## Task details
Reading the data below, count the lines that carry the string "changes". Give nothing but the count.
::::::
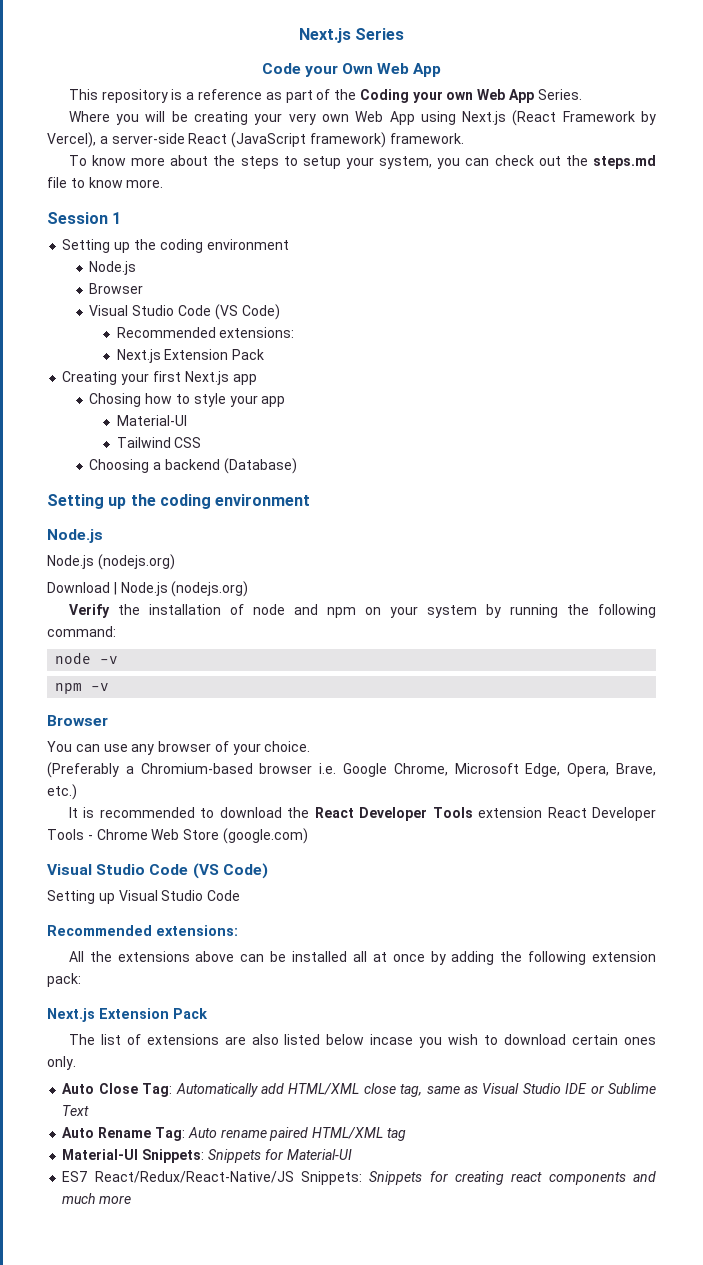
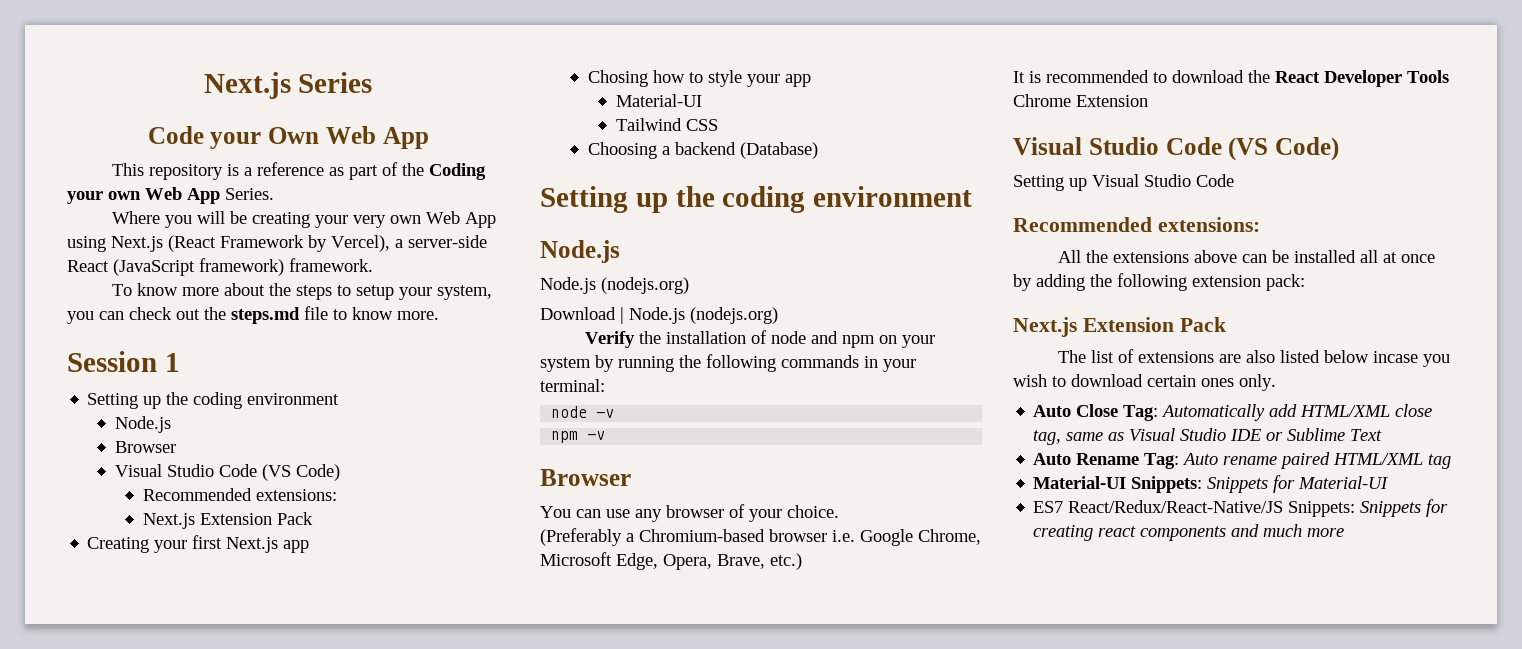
- Verify the installation of node and npm on your system by running the following command:
+ Verify the installation of node and npm on your system by running the following commands in your terminal:
- It is recommended to download the React Developer Tools extension React Developer Tools - Chrome Web Store (google.com)
+ It is recommended to download the React Developer Tools Chrome Extension

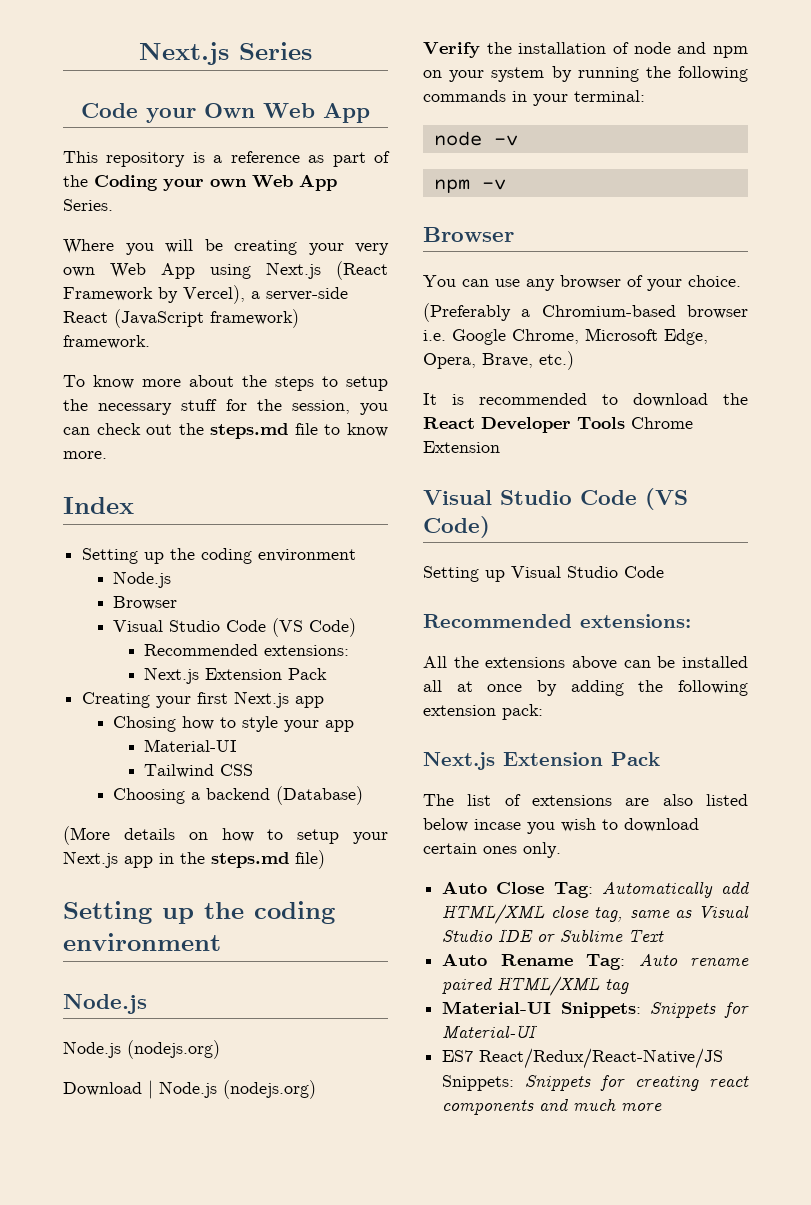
- To know more about the steps to setup your system, you can check out the steps.md file to know more.
+ To know more about the steps to setup the necessary stuff for the session, you can check out the steps.md file to know more.
- Session 1
+ Index
+ (More details on how to setup your Next.js app in the steps.md file)

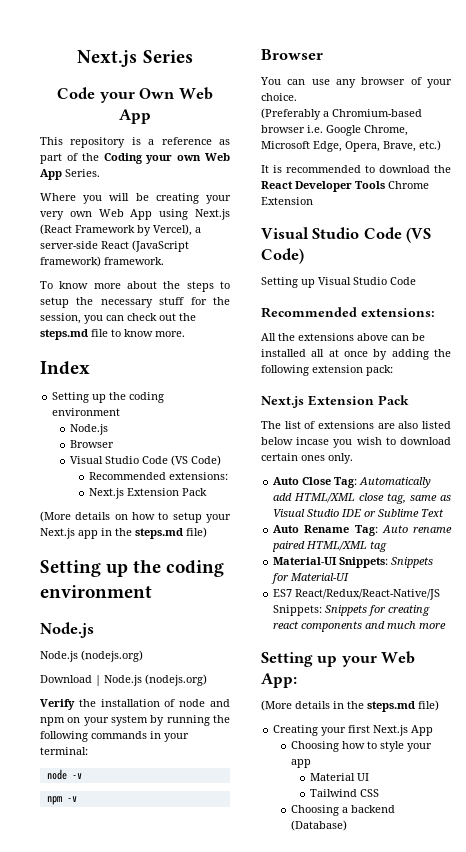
- Creating your first Next.js app
- Chosing how to style your app
- Material-UI
- Tailwind CSS
- Choosing a backend (Database)
+ Setting up your Web App:
+ (More details in the steps.md file)
+ Creating your first Next.js App
+ Choosing how to style your app
+ Material UI
+ Tailwind CSS
+ Choosing a backend (Database)

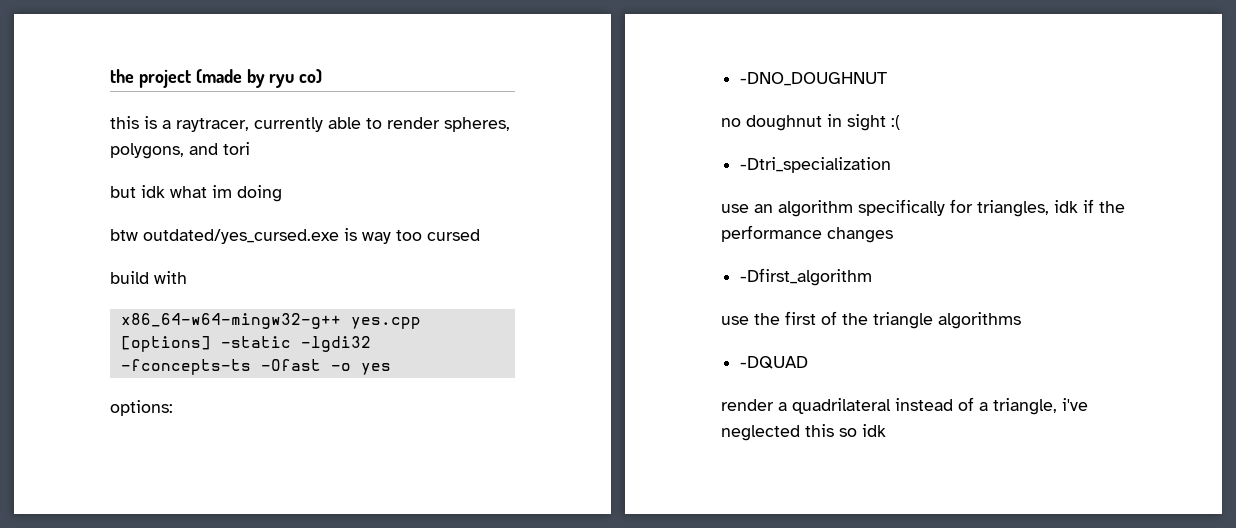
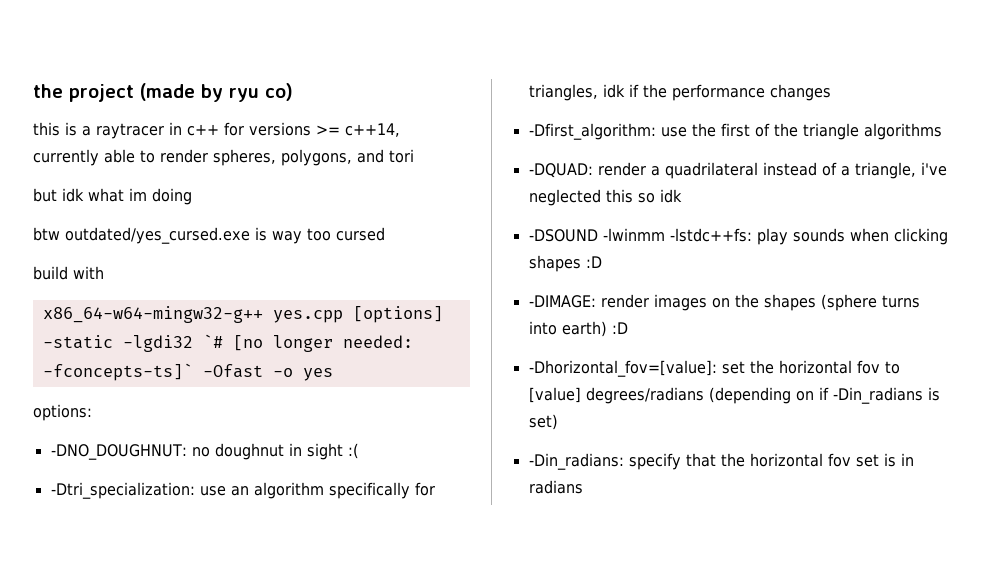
- this is a raytracer, currently able to render spheres, polygons, and tori
+ this is a raytracer in c++ for versions >= c++14, currently able to render spheres, polygons, and tori
- x86_64-w64-mingw32-g++ yes.cpp [options] -static -lgdi32 -fconcepts-ts -Ofast -o yes
+ x86_64-w64-mingw32-g++ yes.cpp [options] -static -lgdi32 `# [no longer needed: -fconcepts-ts]` -Ofast -o yes
- -DNO_DOUGHNUT
- no doughnut in sight :(
+ -DNO_DOUGHNUT: no doughnut in sight :(
- -Dtri_specialization
- use an algorithm specifically for triangles, idk if the performance changes
+ -Dtri_specialization: use an algorithm specifically for triangles, idk if the performance changes
- -Dfirst_algorithm
- use the first of the triangle algorithms
+ -Dfirst_algorithm: use the first of the triangle algorithms
- -DQUAD
- render a quadrilateral instead of a triangle, i've neglected this so idk
+ -DQUAD: render a quadrilateral instead of a triangle, i've neglected this so idk
+ -DSOUND -lwinmm -lstdc++fs: play sounds when clicking shapes :D
+ -DIMAGE: render images on the shapes (sphere turns into earth) :D
+ -Dhorizontal_fov=[value]: set the horizontal fov to [value] degrees/radians (depending on if -Din_radians is set)
+ -Din_radians: specify that the horizontal fov set is in radians

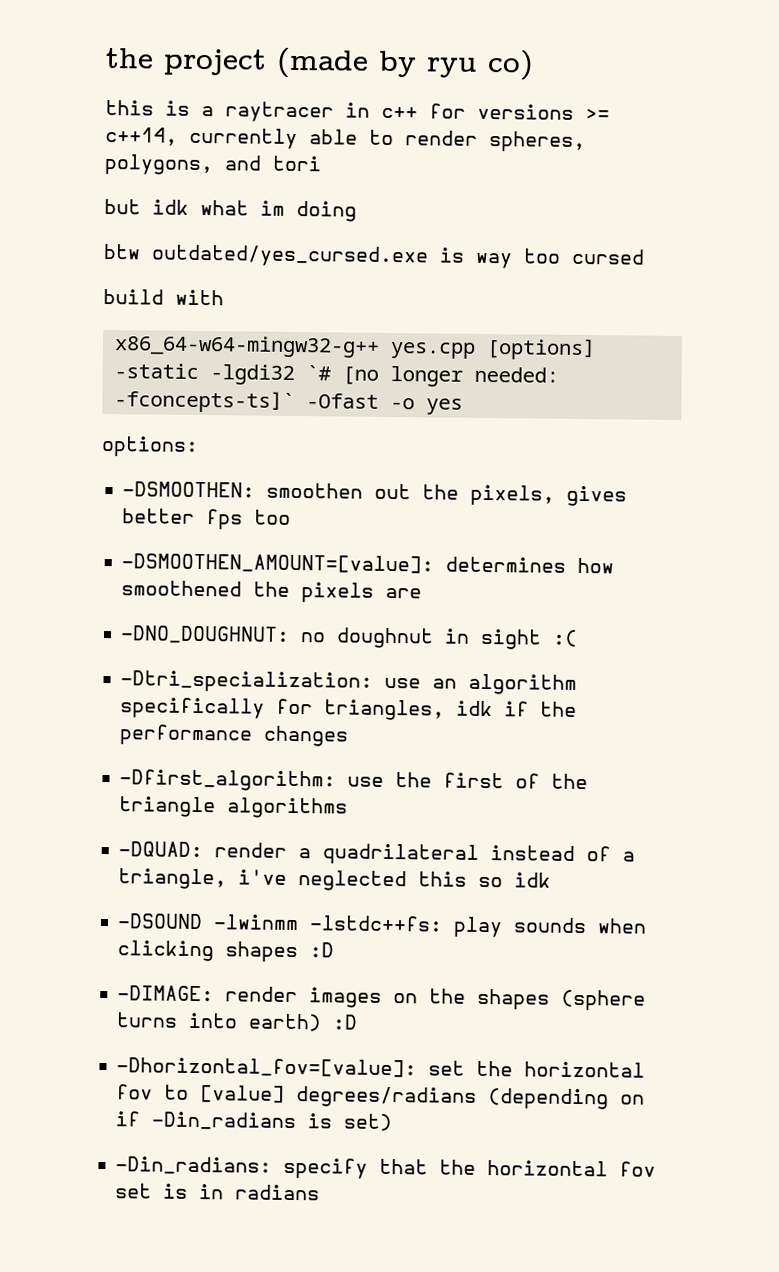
+ -DSMOOTHEN: smoothen out the pixels, gives better fps too
+ -DSMOOTHEN_AMOUNT=[value]: determines how smoothened the pixels are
::::::
## Answer box
2